Wenn das die Fische wüßten: Wigald Boning angelt im Fernsehen

Medientagebuch Die Grimmepreis-nominierte Sendung "Ein Fisch für zwei" mit Wigald Boning geht in die zweite Staffel. Lohnt sich das Wachbleiben? Eine Vorabkritik von Andreas Möller

Die große Stille am Wasser ist wieder da: Nachdem 3Sat-Moderator Frank Baumann in der ersten Staffel von Ein Fisch für 2 mit DJ Bobo und Jörg Kachelmann angeln ging, hat er sich vier neue Gäste eingeladen. Den Anfang macht heute Abend um 23.20 auf 3 sat der bekannte RTL-Samstag Nacht-Komiker Wigald Boning.

Baumanns Sendung ist 2009 für den Grimme-Preis nominiert gewesen, und das nicht zu unrecht. Das Konzept trifft den Nerv der Zeit, weil es ein Stück Medienrealität offenbart. Wo man seine Gesprächspartner erst zum Ansitz auf Karpfen zwingen muss, um Nachdenkliches zu hören, läuft etwas falsch in der Fernsehunterhaltung. Anti-Talk soll es sein, was der Zuschauer geboten bekommt, ein Gespräch ohne Hektik und schlechte Gags. Der Schweizer Baumann lebt den Müßiggang mit eidgenössischem Sinn für Entschleunigung vor. Da kommt einer wie Boning gerade recht.

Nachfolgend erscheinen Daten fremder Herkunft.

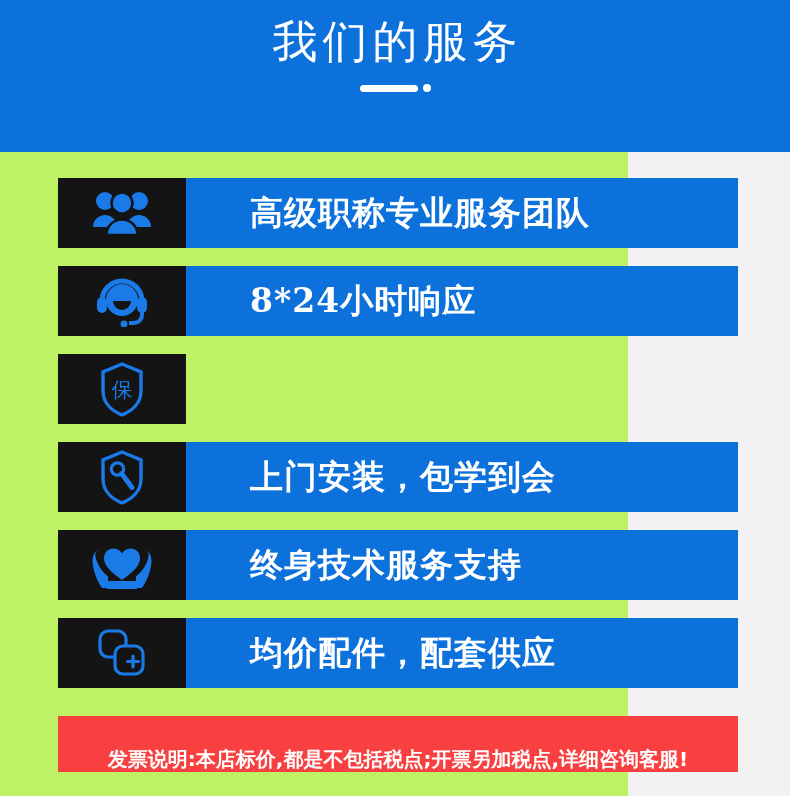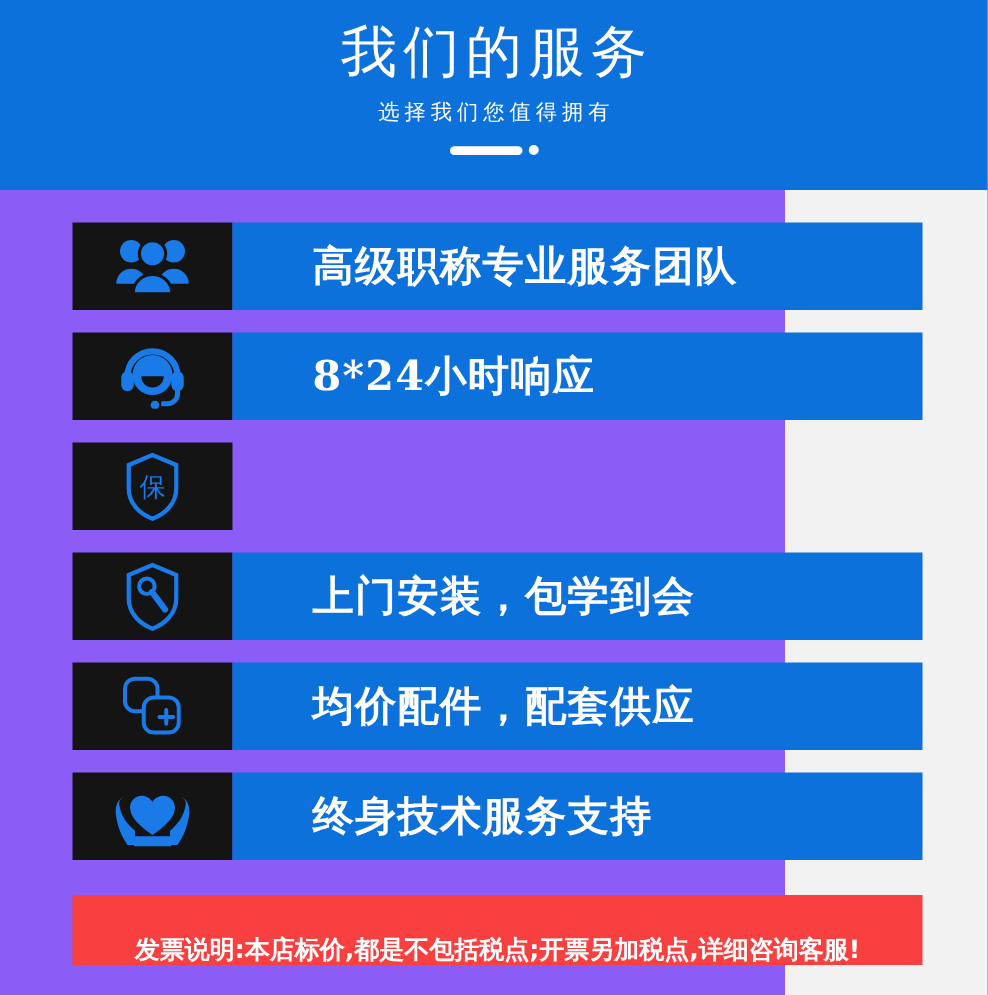"我们的服务" .page { background: #8b5cf6 -> #bef264 }
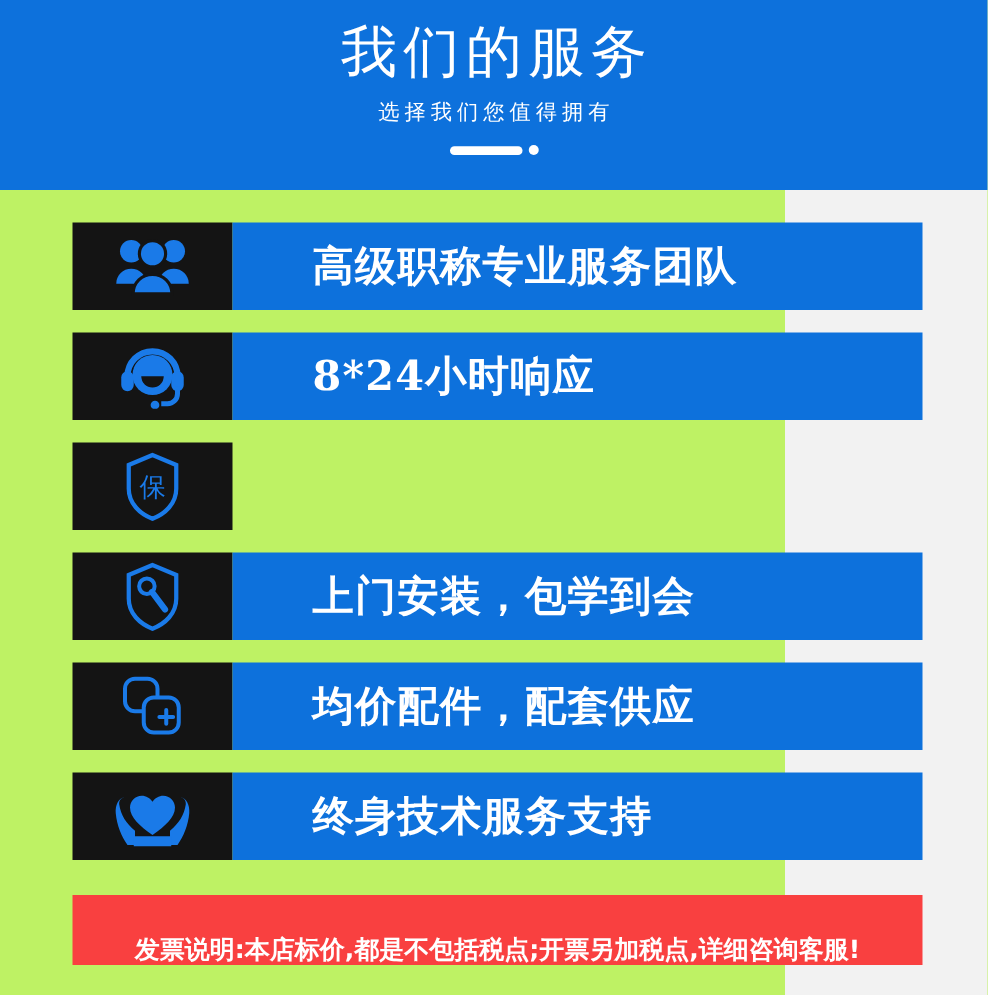"选择我们您值得拥有" div.header-subtitle { html: <div>选择我们您值得拥有</div> -> none }
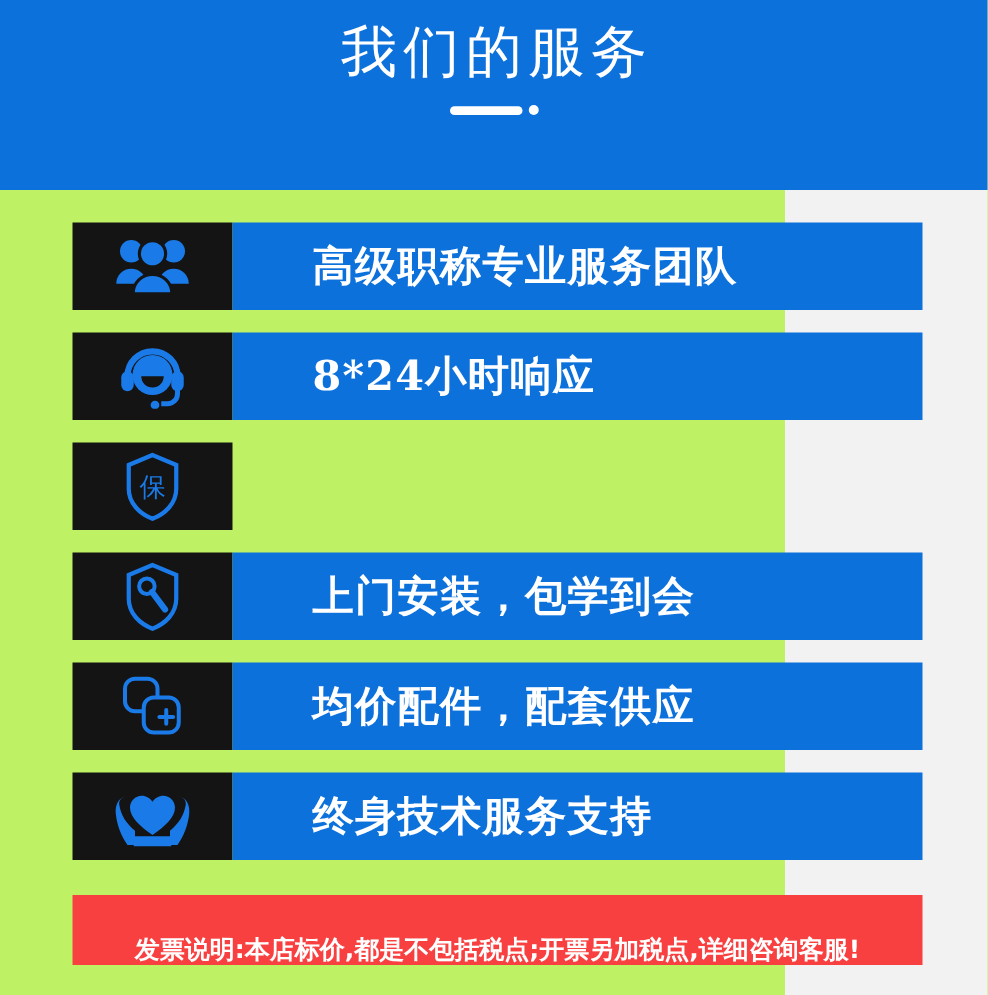"均价配件，配套供应" div.service-row { order: before "终身技术服务支持" -> after "终身技术服务支持" }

Man mag darüber streiten, ob Angeln im Fernsehen funktioniert. Bekanntlich kann man sogar das Malen im TV genießen, wenn es von Bob Ross präsentiert wird. Es gibt Filme und Videomitschnitte von Anglern, die einem den Atem stocken lassen. Sie leben von der Aura des Unvorhersehbaren, die man sich bei einer professionellen Sendung schwer vorzustellen vermag.

Tropical Island

Doch das ist es nicht, was einem auch in dieser Folge von Ein Fisch für 2 gleich zu Beginn aufstößt: Es ist die Penetranz, mit der Baumann und Boning raushängen lassen, dass sie keinen blassen Schimmer vom Angeln haben. Und es ist dieser Ort: die Masoala-Halle des Zürcher Zoos, eine Art Madagaskar-Urwald in Miniatur, wo beide liegend und sitzend vor ihren Korkschwimmern ausharren. Als Kulisse eines Angelmorgens ist sie in etwa so brauchbar wie das brandenburgische Tropical Islands, die größte tropische Saunalandschaft Europas.

Wigald Boning in Shorts mit Sushi-Aufdruck zu erleben, um ihm eine unbekannte, vielleicht atavistische Seite zu entlocken, mag als Idee ganz launig sein. Aber der Ironie-Vorschuss ist schnell aufgebraucht. Die ganze Veranstaltung wirkt so klamaukhaft, als hätte man einen renitenten Teenager zum Zwiebelschneiden in die Kochsendung Alfred Bioleks verfrachtet. Die Gesprächstiefe beider Sendungen ist im Grunde genommen auch die gleiche. Wolfgang Niedecken, der in der ersten Staffel von Ein Fisch für 2 mit von der Partie war, hat diese Austauschbarkeit vorgeführt.

Während Saxophon-Legende John Lurie und Gäste wie Tom Waits, Jim Jarmusch oder Willem Dafoe im amerikanischen Original Fishing with John den Teufel taten, ihrem Gespräch künstlich Bedeutung einzuhauchen, macht Boning durch sein Geplapper alles nur noch schlimmer. Man erfährt, wie er eine Internet-Bekanntschaft namens Linda in Paris besucht. Dann doch lieber einem Fischer zusehen, wie er schweigend am Zürcher See steht, denkt man unweigerlich und schaltet ab.

Andreas Möller, Jahrgang 1974, lebt als Publizist in Berlin. In diesem Jahr erschien sein Debütroman Traumfang, Eine Geschichte vom Angeln (Ullstein), der die Wendezeit in Mecklenburg aus der Perspektive eines Anglers schildert.